モナカは励ましたかったが、故人をよく知らないのでどうしてよいかわからぬ。

「手伝いはどこで何時から行けばいいですか」

「葬式は上蚊掻の家でやる。料理は公民館で食べてもらうので、お茶などの用意を頼む。やり方は佐枝さんたちが教えてくれる」

「佐枝さんは松元さんの奥さんですね」

「じょうかいの会長が佐枝さんじゃ。仲間で手伝いあう」

「じょうかいとは、なんですか」

「じょうかいは常の会と書いて常会。昔でいう隣組(となりぐみ)じゃ。冠婚葬祭で手伝いあう。うちの集落は喪中さんところも含めて十世帯ある」

「そうでしたか」

「月に一度は公民館の掃除や草むしりもある。喪井さんは、引っ越ししてきたばかりだし、小さい子がいるので遠慮していたが、この際常会に入ってくれるかな。葬式には村の人も多く来るのでちょうど良い顔合わせになる。こっちも若い人が手伝ってくれたら助かる」

 裏蚊掻は同じ話を何度も繰り返すくせがある。モナカは端折った。

「入りますので、よろしくお願いします」

 常会は田舎ならではの助け合いから来ているのだろう。

「こっちの常会は、みんな古くからいるベテランじゃけえ、安心してください」

「十世帯とおっしゃいましたね。我が家とマンマエさん、裏の田中さん、それとすぐ下の松元さんと蚊掻さん三世帯。あれ、これでは七世帯ですね」

「藤期の広木ちゃんで八世帯。広木ちゃんは知ってなさるじゃろ。振興センターにいる人で紙耐で一番の有名人じゃ。あとは、オキヨばあちゃんだが、去年施設に入ったので常会は抜けた」

「それで九世帯。残りの一世帯は」

 急に裏蚊掻は言葉に詰まった。

「ああ……池田さんじゃ」

 その名を聞いてモナカは、どきっとした。池田の軽トラは朝夕に見かける。しかし、会話をしたことが未だにない。奥さんとも。

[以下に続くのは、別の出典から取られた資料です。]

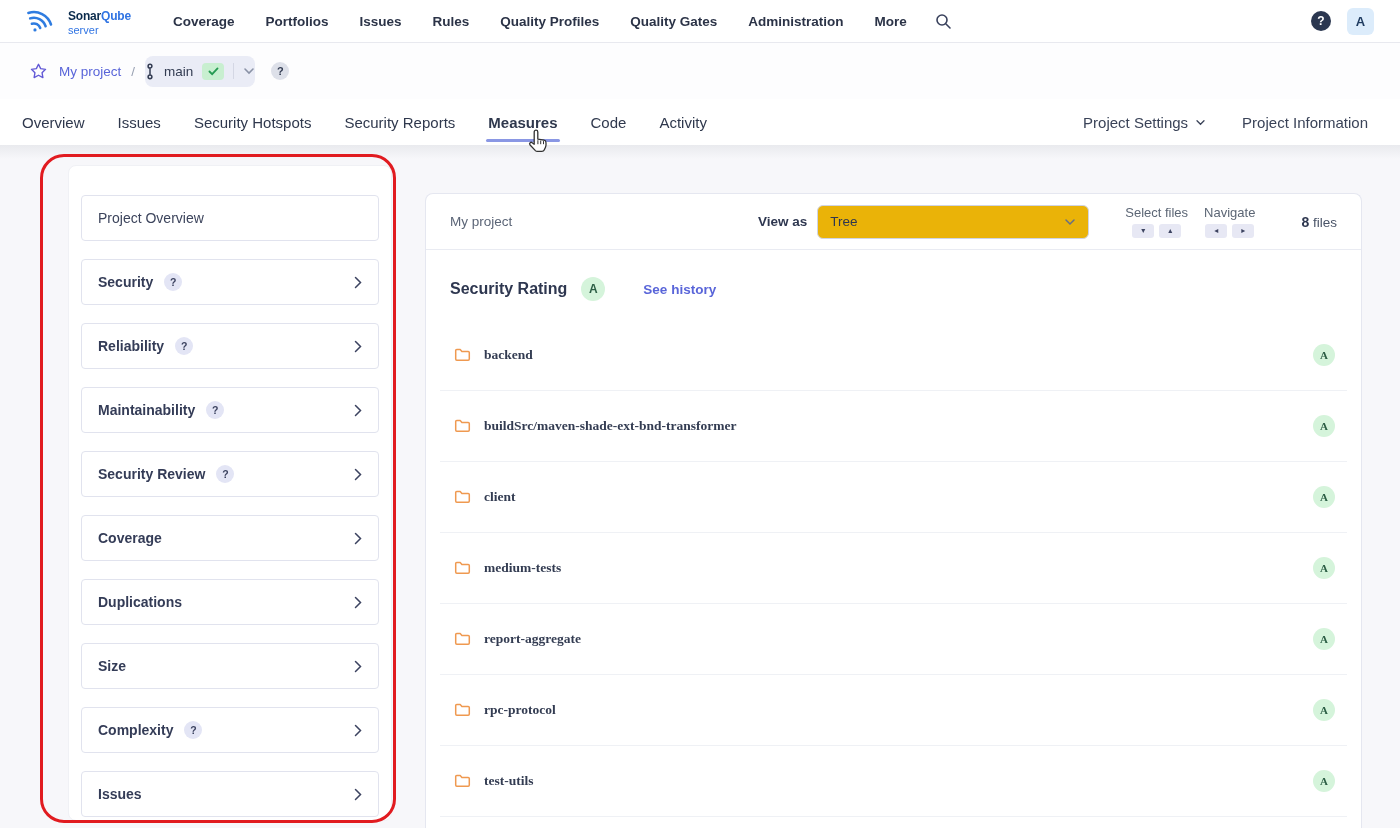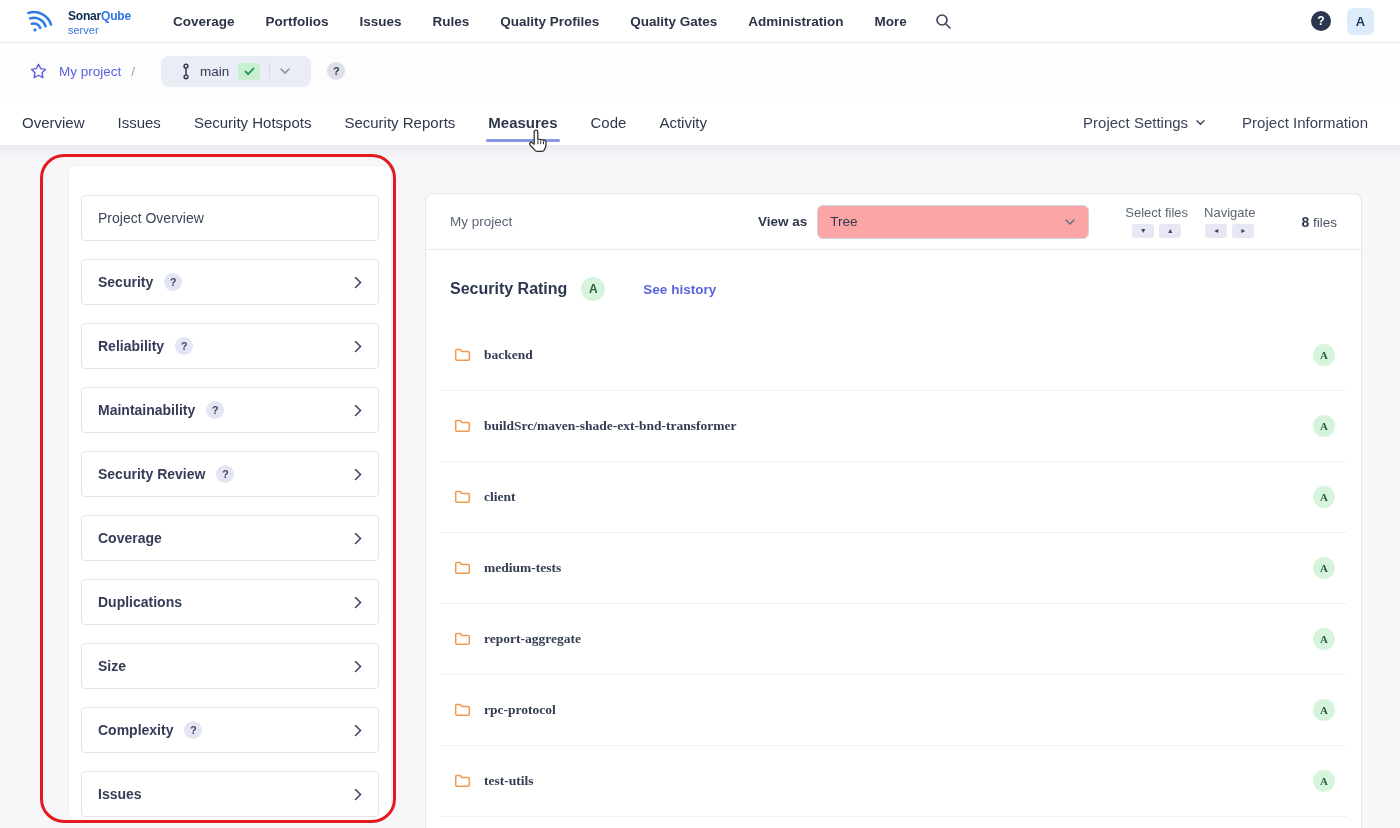--- a/index.html
+++ b/index.html
@@ -41,23 +41,22 @@
   
   .crumb-row {
     position: absolute; left: 0; top: 43px; width: 1400px; height: 56px;
     background: #fdfdfe; display: flex; align-items: center; padding: 0 30px;
   }
   .crumb-star { display: flex; margin-right: 12px; cursor: pointer; }
   .crumb-link { font-size: 13.5px; color: #5965d9; cursor: pointer; }
   .crumb-sep { font-size: 13.5px; color: #9aa2b3; margin: 0 10px; }
   .branch-pill {
     display: flex; align-items: center; gap: 9px;
-    background: #eaecf6; border-radius: 8px; height: 31px; padding: 0 20px;
+    background: #eaecf6; border-radius: 8px; height: 31px; padding: 0 0;
     cursor: pointer;
-    margin-left: 16px;
   }
   .branch-name { font-size: 13.5px; color: #333c52; }
   .check-chip {
     width: 22px; height: 17px; border-radius: 4px; background: #c8efd0;
     display: flex; align-items: center; justify-content: center;
   }
   .pill-divider { width: 1px; height: 16px; background: #d4d7e4; }
   .crumb-help {
     width: 18px; height: 18px; border-radius: 50%; background: #dde0e9;
     color: #333c52; font-size: 11px; font-weight: bold;
@@ -119,21 +118,21 @@
     border-radius: 8px 8px 0 0; overflow: hidden;
   }
   .card-header {
     height: 56px; border-bottom: 1px solid #e9ebf2;
     display: flex; align-items: center; padding: 0 24px;
   }
   .card-title { font-size: 13.5px; color: #5b6577; cursor: pointer; }
   .viewas-label { margin-left: auto; font-size: 13.5px; font-weight: bold; color: #2e3750; }
   .viewas-select {
     margin-left: 10px; width: 272px; height: 34px;
-    border: 1px solid #cfd4e4; border-radius: 6px; background: #fca5a5;
+    border: 1px solid #cfd4e4; border-radius: 6px; background: #eab308;
     display: flex; align-items: center; justify-content: space-between;
     padding: 0 12px; font-size: 13.5px; color: #2e3750; cursor: pointer;
   }
   .mini-group { display: flex; flex-direction: column; align-items: center; gap: 4px; margin-left: 36px; }
   .mini-group.nav2 { margin-left: 16px; }
   .mini-label { font-size: 13px; color: #5c6675; }
   .mini-btns { display: flex; gap: 5px; }
   .mini-btn {
     width: 22px; height: 14px; border-radius: 3px; background: #e7e8f4;
     border: none; color: #3c4360; font-size: 8px; line-height: 14px;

 いつの間にかダイフクがモナカたちの会話に入ってきた。

「池田さんの畑は確かにこの近くですが、家は国道向こうと聞いています。常会は家の近いものどうしで作るものではないのですか」

「じゃけど、広木ちゃんが言うので」

「そういうのが通るのですか」

「仕方ねえわ。叔母と姪の関係でな」

「広木さんってそんなに権力があるのですか」

 裏蚊掻はそれには答えず「明日の朝六時に来てください」 と告げて、田中の家にも知らせてくると言って去った。

 ダイフクは見送るとモナカに言う。

「池田さんに対しては、みんな微妙な態度をとるね。なぜだろう。まあ、いい。常会については松元さんから農作業に慣れてからで良いと聞いていた。よい機会になるかもね」

「常会がご飯を全部作るのかしら」

「どうだろう。モナカ、行ってくれるか」

「もちろんよ」

「アンキチはぼくが見る。通夜と葬式で二日つぶれるが、頼むよ」

「ええ。黒い服がいるわ。それと数珠も探さなきゃ」


 通夜や葬式を常会の一員として手伝うことには異存はない。田中があいつらと呼ぶ池田夫妻……その奥さんと一緒に葬式の手伝いをすることは気がすすまない。

でも田中の奥さんも来るだろうし、松元の奥さん、佐枝さんもいる。多分大丈夫だろう。